3) The book is asking me to simplify this problem:
\(\displaystyle \frac{px^{p-1}}{q(x^{p/q})^{q-1}}\)
I didn't know what to do with this one. The answer given is, \(\displaystyle \frac{px^{p/q-1}}{q}\). Does the \(\displaystyle ^{p/q \times q-1}\) part turn into \(\displaystyle ^{p-p/q}\)? If so, I don't really know how to divide that into \(\displaystyle p-1\). It seems that the \(\displaystyle px\) part divided by what will turn into \(\displaystyle qx\) will just give me \(\displaystyle p/q\). But the final answer has \(\displaystyle px/q\). Why does the numerator keep its \(\displaystyle x\) while the denominator loses everything? Moving on…
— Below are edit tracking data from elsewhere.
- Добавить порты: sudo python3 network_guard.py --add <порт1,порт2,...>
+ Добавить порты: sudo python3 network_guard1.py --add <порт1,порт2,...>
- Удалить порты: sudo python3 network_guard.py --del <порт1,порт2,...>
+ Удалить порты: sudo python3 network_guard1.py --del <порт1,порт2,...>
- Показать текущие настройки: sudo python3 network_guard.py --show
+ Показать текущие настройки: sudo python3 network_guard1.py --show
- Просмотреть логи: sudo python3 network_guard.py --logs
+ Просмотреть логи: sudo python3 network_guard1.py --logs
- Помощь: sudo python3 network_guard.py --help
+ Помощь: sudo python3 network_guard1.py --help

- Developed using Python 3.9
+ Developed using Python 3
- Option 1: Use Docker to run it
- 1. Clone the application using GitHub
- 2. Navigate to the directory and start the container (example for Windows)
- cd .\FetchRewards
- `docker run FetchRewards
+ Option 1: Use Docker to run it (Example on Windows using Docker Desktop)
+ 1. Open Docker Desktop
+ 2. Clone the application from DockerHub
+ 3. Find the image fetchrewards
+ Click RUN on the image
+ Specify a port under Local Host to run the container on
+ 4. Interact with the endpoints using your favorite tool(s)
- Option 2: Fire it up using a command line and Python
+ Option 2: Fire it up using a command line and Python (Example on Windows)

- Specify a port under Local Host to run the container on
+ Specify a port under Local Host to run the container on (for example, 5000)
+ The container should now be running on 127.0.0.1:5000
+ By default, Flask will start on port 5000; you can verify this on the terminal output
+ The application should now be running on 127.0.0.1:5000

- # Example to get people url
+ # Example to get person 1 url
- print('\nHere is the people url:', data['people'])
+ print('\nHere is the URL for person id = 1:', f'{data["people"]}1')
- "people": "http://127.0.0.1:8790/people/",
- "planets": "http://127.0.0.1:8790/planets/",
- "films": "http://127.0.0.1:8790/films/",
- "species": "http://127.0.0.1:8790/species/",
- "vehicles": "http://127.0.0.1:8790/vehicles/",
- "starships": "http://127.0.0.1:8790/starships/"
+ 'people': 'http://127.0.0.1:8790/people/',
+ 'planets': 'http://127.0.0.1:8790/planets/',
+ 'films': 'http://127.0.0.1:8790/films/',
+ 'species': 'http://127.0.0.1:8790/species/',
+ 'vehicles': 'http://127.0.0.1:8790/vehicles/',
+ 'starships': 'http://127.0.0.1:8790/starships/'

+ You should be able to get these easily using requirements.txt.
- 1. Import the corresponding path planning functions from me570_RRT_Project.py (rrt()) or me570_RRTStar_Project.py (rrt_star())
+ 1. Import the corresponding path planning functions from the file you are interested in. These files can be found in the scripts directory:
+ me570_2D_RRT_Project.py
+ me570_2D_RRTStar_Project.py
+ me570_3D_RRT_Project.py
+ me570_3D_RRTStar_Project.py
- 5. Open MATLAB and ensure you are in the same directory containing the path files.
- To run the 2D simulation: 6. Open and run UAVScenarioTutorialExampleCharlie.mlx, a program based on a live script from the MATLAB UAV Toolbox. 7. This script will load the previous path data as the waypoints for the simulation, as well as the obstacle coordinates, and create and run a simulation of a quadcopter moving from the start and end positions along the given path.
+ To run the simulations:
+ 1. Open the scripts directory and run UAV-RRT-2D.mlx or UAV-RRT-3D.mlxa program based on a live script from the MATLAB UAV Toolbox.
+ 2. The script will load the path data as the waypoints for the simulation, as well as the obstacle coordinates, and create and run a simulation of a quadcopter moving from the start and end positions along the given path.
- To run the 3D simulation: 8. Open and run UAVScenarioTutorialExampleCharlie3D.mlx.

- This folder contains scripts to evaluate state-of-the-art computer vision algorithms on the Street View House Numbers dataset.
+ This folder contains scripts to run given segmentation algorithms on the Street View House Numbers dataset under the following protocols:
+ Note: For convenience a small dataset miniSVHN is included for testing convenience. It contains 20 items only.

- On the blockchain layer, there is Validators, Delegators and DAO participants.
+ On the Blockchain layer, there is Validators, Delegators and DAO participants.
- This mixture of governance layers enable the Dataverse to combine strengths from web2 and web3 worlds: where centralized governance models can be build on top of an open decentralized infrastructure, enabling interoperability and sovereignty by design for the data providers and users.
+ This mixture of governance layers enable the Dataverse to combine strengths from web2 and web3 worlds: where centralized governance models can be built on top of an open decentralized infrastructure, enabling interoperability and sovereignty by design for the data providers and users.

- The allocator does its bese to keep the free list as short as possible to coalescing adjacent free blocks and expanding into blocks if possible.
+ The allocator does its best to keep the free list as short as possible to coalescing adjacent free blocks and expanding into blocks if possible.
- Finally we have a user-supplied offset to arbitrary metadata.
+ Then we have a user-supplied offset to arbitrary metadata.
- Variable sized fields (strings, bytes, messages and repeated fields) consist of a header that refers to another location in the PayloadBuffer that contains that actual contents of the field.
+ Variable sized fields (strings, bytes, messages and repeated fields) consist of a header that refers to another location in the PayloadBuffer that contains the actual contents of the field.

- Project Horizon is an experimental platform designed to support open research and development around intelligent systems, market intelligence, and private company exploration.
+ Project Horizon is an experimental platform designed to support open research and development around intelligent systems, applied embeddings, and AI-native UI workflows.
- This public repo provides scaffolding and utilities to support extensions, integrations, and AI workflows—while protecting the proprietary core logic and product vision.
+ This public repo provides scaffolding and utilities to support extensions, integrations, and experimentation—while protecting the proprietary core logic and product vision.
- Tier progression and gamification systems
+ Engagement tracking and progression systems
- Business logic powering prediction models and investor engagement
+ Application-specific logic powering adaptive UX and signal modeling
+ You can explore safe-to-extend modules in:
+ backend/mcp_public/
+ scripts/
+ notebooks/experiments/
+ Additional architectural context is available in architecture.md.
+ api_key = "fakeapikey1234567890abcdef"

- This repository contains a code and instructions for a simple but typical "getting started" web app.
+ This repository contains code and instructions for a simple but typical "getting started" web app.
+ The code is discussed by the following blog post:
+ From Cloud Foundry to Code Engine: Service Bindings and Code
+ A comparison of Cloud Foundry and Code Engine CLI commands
4) This part wanted me to remove common factors. Here's the example problem:
\(\displaystyle 3(x+3)^2(3x-1)^{1/2}+(x+3)^3(\frac{1}{2})(3x-1)^{-1/2}(3)\)
I turned this into
\(\displaystyle \frac{6}{2}(x+3)^2(3x-1)^{1/2}+\frac{3}{2}(x+3)^3(3x-1)^{-1/2}\)
and from this I concluded
\(\displaystyle \frac{3}{2}(x+3)^2(3x-1)^{1/2}\times2+(x+3)(3x-1)^{-1}\)
which is
\(\displaystyle \frac{3}{2}(x+3)^2(3x-1)^{1/2}(\frac{5+x}{3x-1})\)
That's gone off in the wrong direction I can see by looking at it, and by comparing it to the answer that the book gave. The book even gave a different common factor
\(\displaystyle \frac{3}{2}(x+3)^2(3x-1)^{-1/2}\)
Which I found strange as I figured the object was to get the greatest common factor, and the positive exponent is greater than the negative one. Help?
5) From that same "remove common factors" problem set:
\(\displaystyle -\frac{3}{2}(4x^2-1)^{-5/2}(8x)(1+x^2)^{2/3}+(4x^2-1)^{-3/2}(\frac{2}{3})(1+x^2)^{-1/3}(2x)\)
I started by first turning this into
\(\displaystyle -\frac{24x}{2}(4x^2-1)^{-5/2}(1+x^2)^{2/3}+\frac{4x}{3}(4x^2-1)^{-3/2}(1+x^2)^{-1/3}\)
then I made common denominators with the lowest common multiple of 2 and 3 and turned the sum into
\(\displaystyle -\frac{72x}{6}(4x^2-1)^{-5/2}(1+x^2)^{2/3}+\frac{8x}{6}(4x^2-1)^{-3/2}(1+x^2)^{-1/3}\)
Finding the greatest common factor I converted the sum into
\(\displaystyle \frac{8x}{6}(4x^2-1)^{-5/2}(1+x^2)^{2/3} \times -\frac{9}{6}(4x^2-1)^{2/2}(1+x^2)^{-3/3}\)
which simplifies to
\(\displaystyle \frac{8x}{6}(4x^2-1)^{-5/2}(1+x^2)^{2/3} \times -\frac{9}{6}(4x^2-1)(1+x^2)^{-1}\)
and then
\(\displaystyle \frac{8x}{6}(4x^2-1)^{-5/2}(1+x^2)^{2/3} \times (-\frac{36x^2}{6}+\frac{9}{6})\times \frac {1}{1+x^2}\)
and then
\(\displaystyle \frac{8x}{6}(4x^2-1)^{-5/2}(1+x^2)^{2/3} \times (-6x^2+\frac{9}{6})\times \frac {1}{1+x^2}\).
At that point I stopped going as that looks completely wrong. In writing all this out to explain to others my confusion, I think I found my way out of this. What needs to be done is to either 1. take an expression from both sides of the + sign in order to make sure that I end up with something that cancels out. Or that I 2. take the negative exponent when I have the option, so that I end up with a positive one later. Had I chosen either option I would've ended up with the answer that the book gave (I think). Is that the right conclusion to draw?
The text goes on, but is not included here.